Cfr. Grendler 1991, pp. 312-322.

509.

“Speriamo di darvi similmente fra pochi mesi le dilettevoli Trasformationi d’Ovidio tradotti del [...] Dolce in questa ottava rima”. Il Ruscelli, a proposito dell’Avviso, scriveva al Dolce: “Queste parole di quella lettera, fatta (come credo che sappiate, che ogn’un conosce) da voi stesso a nome di Messer Gabriello”. Cfr. Ruscelli Tre discorsi [...], p. 83-84 e 87.

510.

Non sono purtroppo riuscita ancora a stabilire con precisione la prima edizione in cui é stato utilizzata tale “nuova” versione.

511.

. Ioannes Ostaus, che firma la dedica dell’opera alla “Reverendae Matri Abbatissae Sancti Laurentii, Dominae Ciprianae Michaeli”, é personaggio piuttosto misterioso quanto intrigante: l’unica altra edizione a fregiarsi del suo nome e della sua marca “alla Vittoria”, ma non di note tipografiche, é La Vera perfettione del disegno per punti e ricami, una raccolta di modelli pubblicata anch’essa a Venezia nel 1557, per la cui importanza nel panorama della contemporanea illustrazione editoriale veneziana, cfr. infra. Della Contemplatio é registrata anche una rarissima versione italiana, la Contemplatione di tutta la vita, et passione del nostro signor Iesu Christo, pubblicata sempre nel 1557, di cui l’unico esemplare che sembra pervenuto é conservato a Milano, alla Biblioteca Trivulziana.

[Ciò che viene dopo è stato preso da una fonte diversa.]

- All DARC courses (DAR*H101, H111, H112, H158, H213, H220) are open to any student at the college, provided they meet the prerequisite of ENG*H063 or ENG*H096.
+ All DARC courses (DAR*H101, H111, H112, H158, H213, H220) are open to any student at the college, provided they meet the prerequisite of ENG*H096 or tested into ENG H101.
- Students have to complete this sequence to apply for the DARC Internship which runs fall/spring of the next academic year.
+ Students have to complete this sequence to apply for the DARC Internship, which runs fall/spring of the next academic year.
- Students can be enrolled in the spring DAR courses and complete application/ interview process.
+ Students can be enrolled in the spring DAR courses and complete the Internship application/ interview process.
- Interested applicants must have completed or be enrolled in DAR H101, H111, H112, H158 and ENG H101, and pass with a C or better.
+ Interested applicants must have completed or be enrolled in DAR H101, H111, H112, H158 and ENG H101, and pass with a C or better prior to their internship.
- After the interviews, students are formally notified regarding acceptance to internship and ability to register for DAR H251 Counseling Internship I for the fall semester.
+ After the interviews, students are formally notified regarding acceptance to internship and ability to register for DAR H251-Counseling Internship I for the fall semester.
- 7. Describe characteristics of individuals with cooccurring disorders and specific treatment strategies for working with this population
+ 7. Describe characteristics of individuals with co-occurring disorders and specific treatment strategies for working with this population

Rara é comunque anche l’edizione latina, se nelle collezioni delle biblioteche pubbliche del nostro territorio nazionale se ne registrano solo cinque esemplari (Vaticana, mutilo; Lucca, statale; Roma, Angelica e Alessandrina; Venezia, Fondazione Cini). Di quest’opera intendiamo tornare presto ad occuparci in altra sede.

512.

Sebbene la sola iniziale decorata presente nel testo della dedica dell’Ostaus non sembrerebbe appartenere al corredo tipografico di Vincenzo, é logico supporre che i due avessero utilizzato per la stampa i torchi dell’impresa che successivamente si sarebbe incaricata della vendita. Stessa ipotesi si potrebbe avanzare per la raccolta di modelli, cui molte delle tavole sono di chiara provenienza francese. Cfr. infra.

513.

Cfr. supra.

514.

La vera perfezione del disegno di varie sorti di ricami, & di cucire ogni sorte di punti, a fogliami, punti tagliati, punti a fili & rimessi, punti incrociati, punti a stuora, & ogn’altra arte, che dia opera a disegni. Fatto nuovamente per Giovanni Ostaus, Venezia, Giovanni Ostaus, 1561. Le tavole che sembrano di stretta derivazione lionese sono quelle dalla XLIII alla LI. Ci si propone di tornare sull’argomento prossimamente in altra sede. Già Elisa Ricci, nella Prefazione all’edizione anastatica, Roma, 1909 aveva notato l’ascendenza francese. Sono io stessa ad averla suggerita ad Urbini 2002.